Vice do Equador é condenado à prisão no caso Odebrecht

No primeiro processo do escândalo envolvendo a empreiteira brasileira no país, Jorge Glas recebe pena de seis anos de prisão pelo crime de formação de quadrilha. Defesa de vice diz que sentença é injusta.

Jorge Glas

Glas foi condenado por crimes cometidos entre 2010 e 2012, quando era ministro de Setores Estratégicos

A Corte Nacional de Justiça do Equador condenou nesta quarta-feira (13/12) o vice-presidente do país, Jorge Glas, a seis anos de prisão pelo crime de formação de quadrilha no escândalo de pagamento de propinas protagonizado pela empreiteira brasileira Odebrecht. Essa é a primeira vez que um vice-presidente ainda no cargo é condenado no país.

Com base na delação de José Conceição Santos, diretor da empreiteira no Equador, a corte entendeu que os atos executados por Glas, quando era ministro de Setores Estratégicos, entre 2010 e 2012, foram fundamentais para formação de quadrilha em cinco projetos estratégicos, e argumentou que esses fatos foram provados por "outros meios de prova".

Esse é o primeiro processo no Equador referente ao escândalo de corrupção envolvendo a Odebrecht.
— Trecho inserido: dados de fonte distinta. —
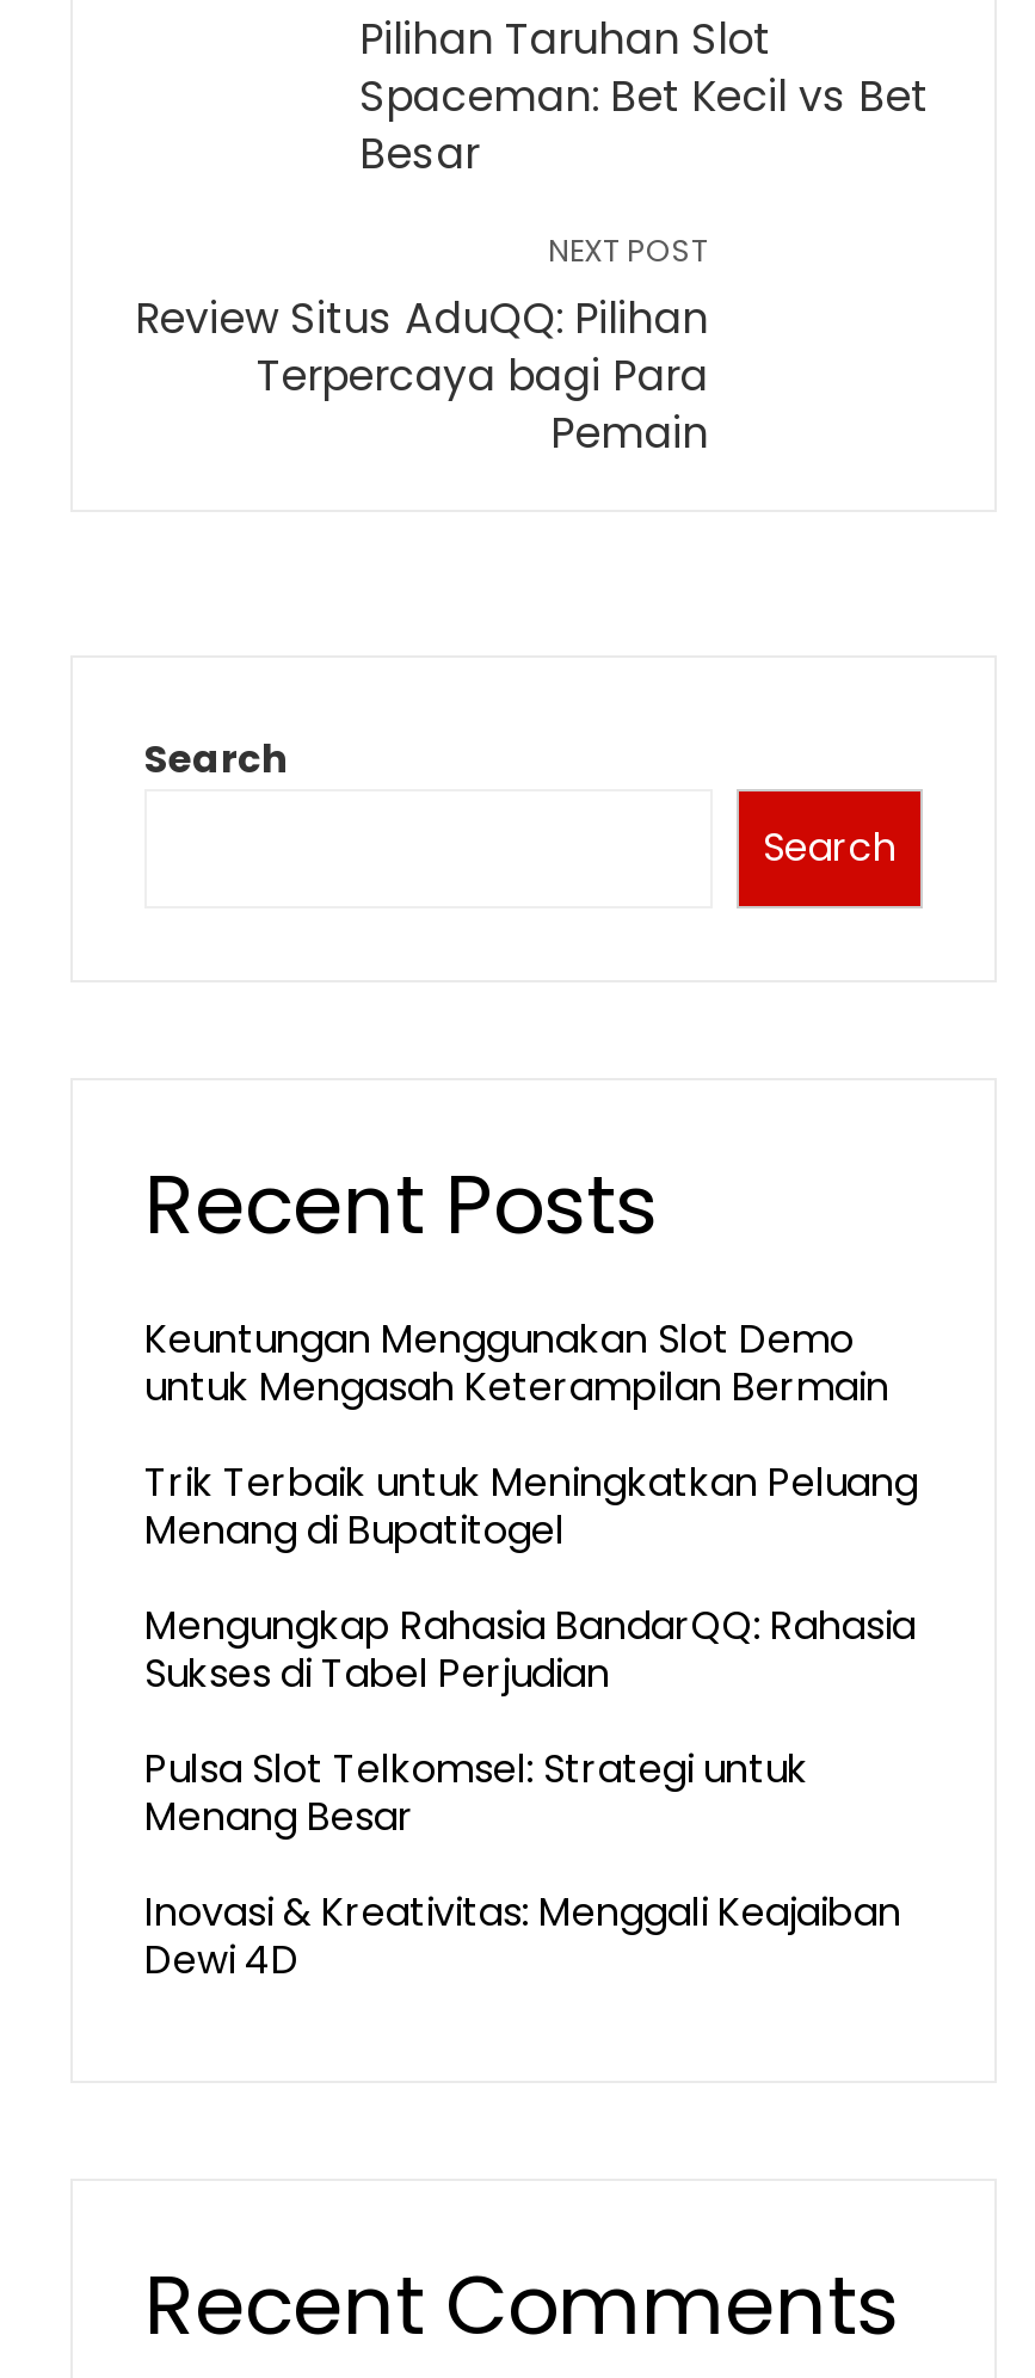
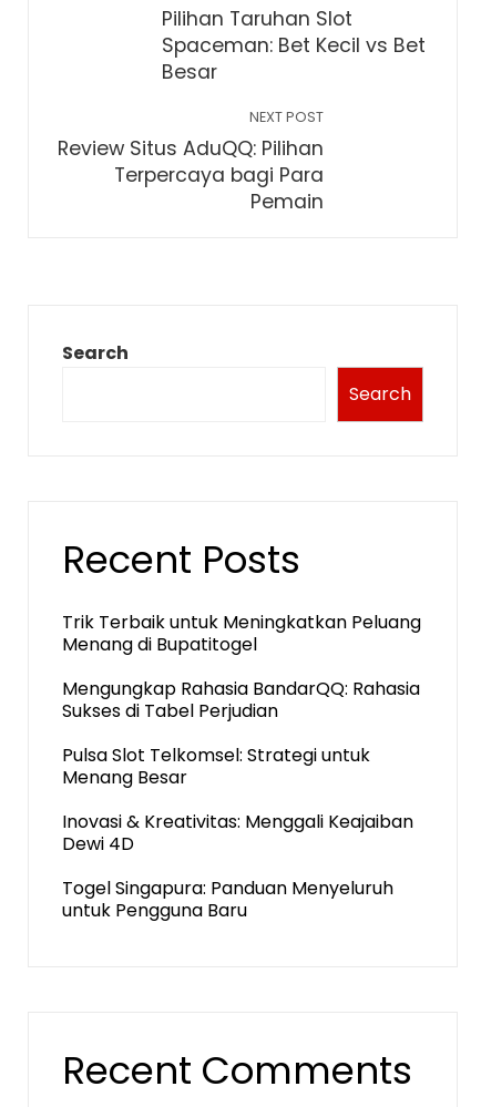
[144,1312,889,1415] Keuntungan Menggunakan Slot Demo | untuk Mengasah Keterampilan Bermain -> none
moved [144,1455,918,1988] -> [62,609,421,857]: Trik Terbaik untuk Meningkatkan Peluang | Menang di Bupatitogel | Mengungkap Rahasia BandarQQ: Rahasia | Sukses di Tabel Perjudian | Pulsa Slot Telkomsel: Strategi untuk | Menang Besar | Inovasi & Kreativitas: Menggali Keajaiban | Dewi 4D
none -> [62,875,393,923] Togel Singapura: Panduan Menyeluruh | untuk Pengguna Baru

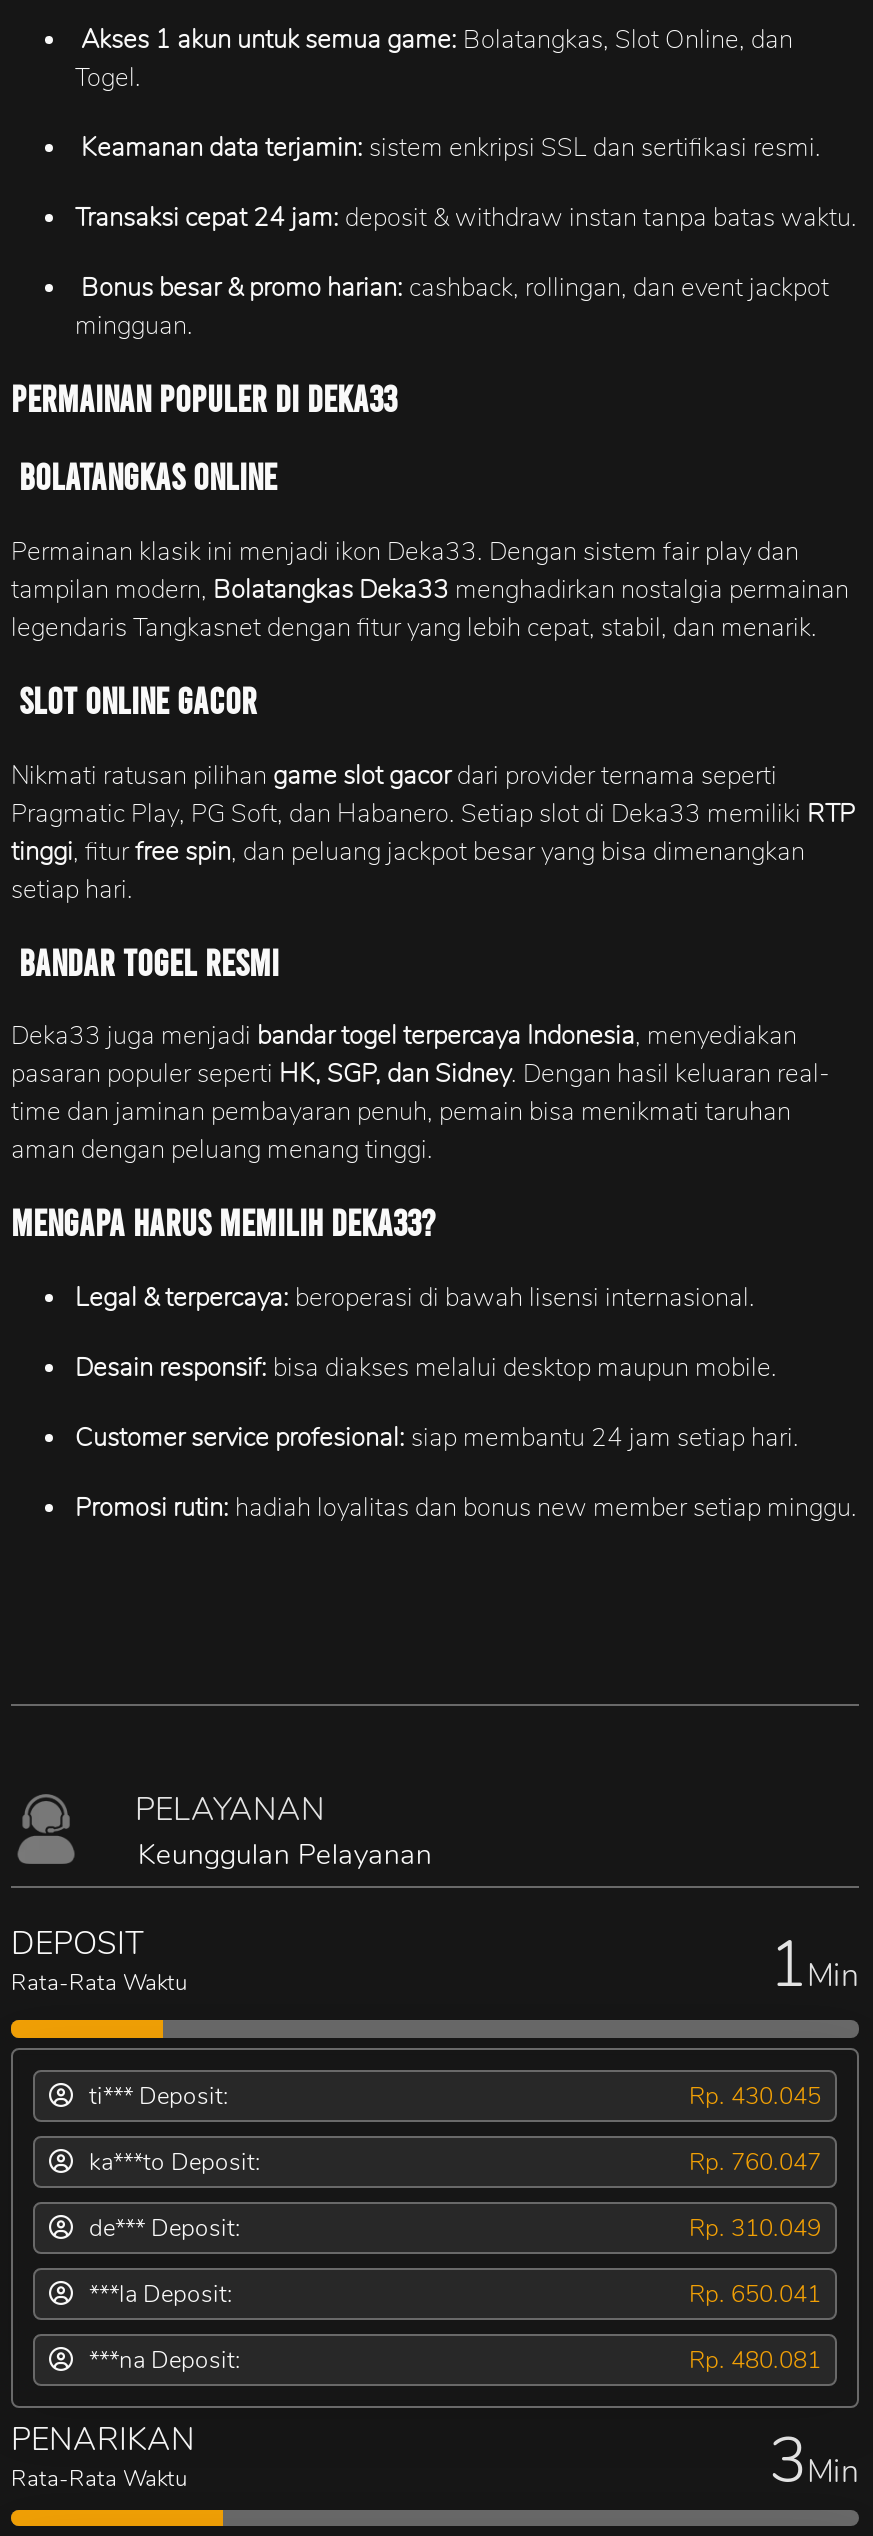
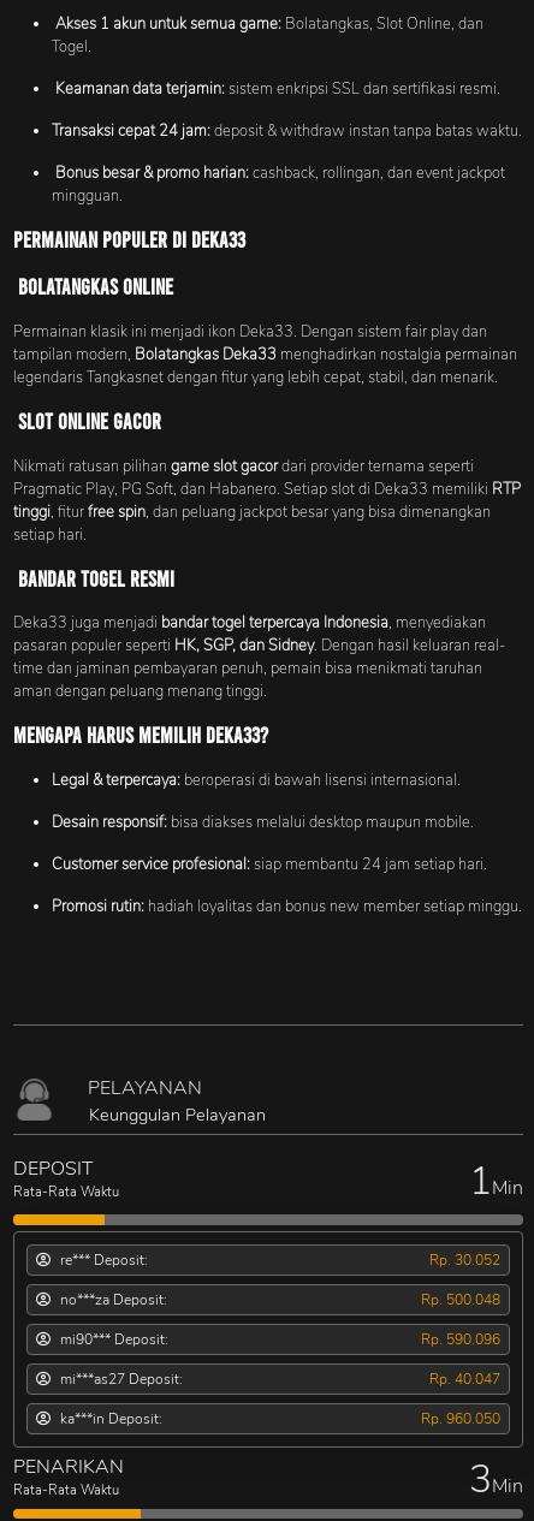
[89,2079,229,2111] ti*** Deposit: -> [60,1250,148,1269] re*** Deposit:
[689,2079,821,2111] Rp. 430.045 -> [429,1250,500,1269] Rp. 30.052
[89,2145,261,2177] ka***to Deposit: -> [60,1290,167,1309] no***za Deposit:
[689,2145,821,2177] Rp. 760.047 -> [421,1290,500,1309] Rp. 500.048
[89,2211,241,2243] de*** Deposit: -> [60,1329,168,1349] mi90*** Deposit:
[689,2211,821,2243] Rp. 310.049 -> [421,1329,500,1349] Rp. 590.096
[89,2277,233,2309] ***la Deposit: -> [60,1369,183,1388] mi***as27 Deposit:
[689,2277,821,2309] Rp. 650.041 -> [429,1369,500,1388] Rp. 40.047
[89,2343,241,2375] ***na Deposit: -> [60,1409,162,1428] ka***in Deposit:
[689,2343,821,2375] Rp. 480.081 -> [421,1409,500,1428] Rp. 960.050

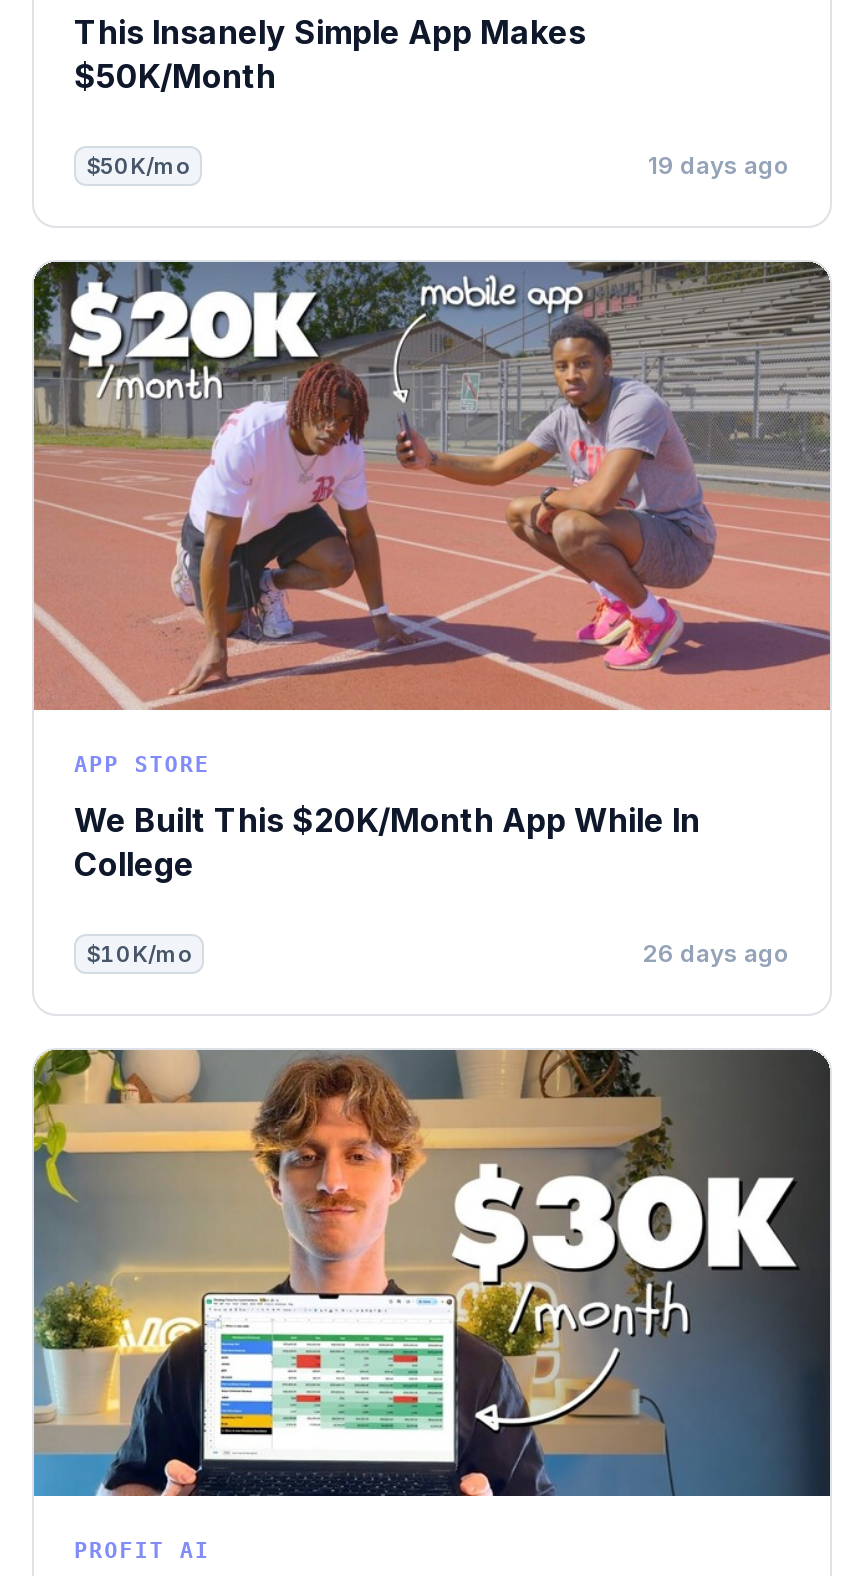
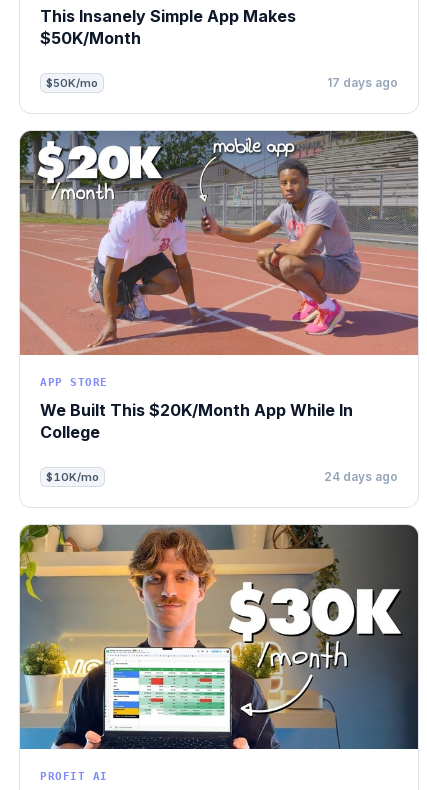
[648,150,790,180] 19 days ago -> [327,75,398,90] 17 days ago
[642,937,790,967] 26 days ago -> [324,469,398,484] 24 days ago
Além do vice-presidente equatoriano, também foram acusados seu tio Ricardo Rivera e outras sete pessoas. A pena máxima, de seis anos, foi imposta também a Rivera e a outros três acusados. Os demais obtiveram penas menores, e um deles, Diego Cabrera, foi absolvido.

A corte determinou ainda que os cofres públicos sejam indenizados em mais de 33 milhões de dólares. Deste total, 14 milhões de dólares devem ser pagos por Glas e seu tio.

Glas nega acusações

O advogado de Glas, Eduardo Franco Loor, classificou a sentença como "iníqua" e "bárbara" e disse que irá recorrer. Loor afirmou ainda que o vice-presidente não vai renunciar ao cargo.

Glas, que nega as acusações, foi afastado de suas funções no início de agosto pelo presidente do Equador, Lenín Moreno, por conta de seu suposto envolvimento no escândalo, e foi detido em outubro.

Antes do anúncio da decisão, o tribunal ratificou a delação do engenheiro José Conceição Santos. O brasileiro prestou depoimento na Corte Nacional de Justiça equatoriana em 27 de setembro de 2017, quando afirmou que pagou propinas para que a Odebrecht conseguisse contratos com o governo para executar obras públicas.

Já em depoimento concedido para o Ministério Público Federal do Brasil, o engenheiro disse que pagou pelo menos 14,1 milhões de dólares de propina entre 2012 e 2016 para Glas.

O julgamento de Glas causou uma profunda crise política no movimento governista – agora dividido entre os aliados de Rafael Correa e os de seu sucessor, Lenín Moreno.

O escândalo Odebrecht foi revelado em dezembro do ano passado, quando o Departamento de Justiça dos Estados Unidos informou que a empreiteira pagou cerca de 788 milhões de dólares em propinas em 12 países, entre eles o Equador.

O relatório mostrou que somente no país, entre os anos de 2007 e 2016, a construtora desembolsou propinas no valor de mais de 35 milhões de dólares a funcionários do governo equatoriano.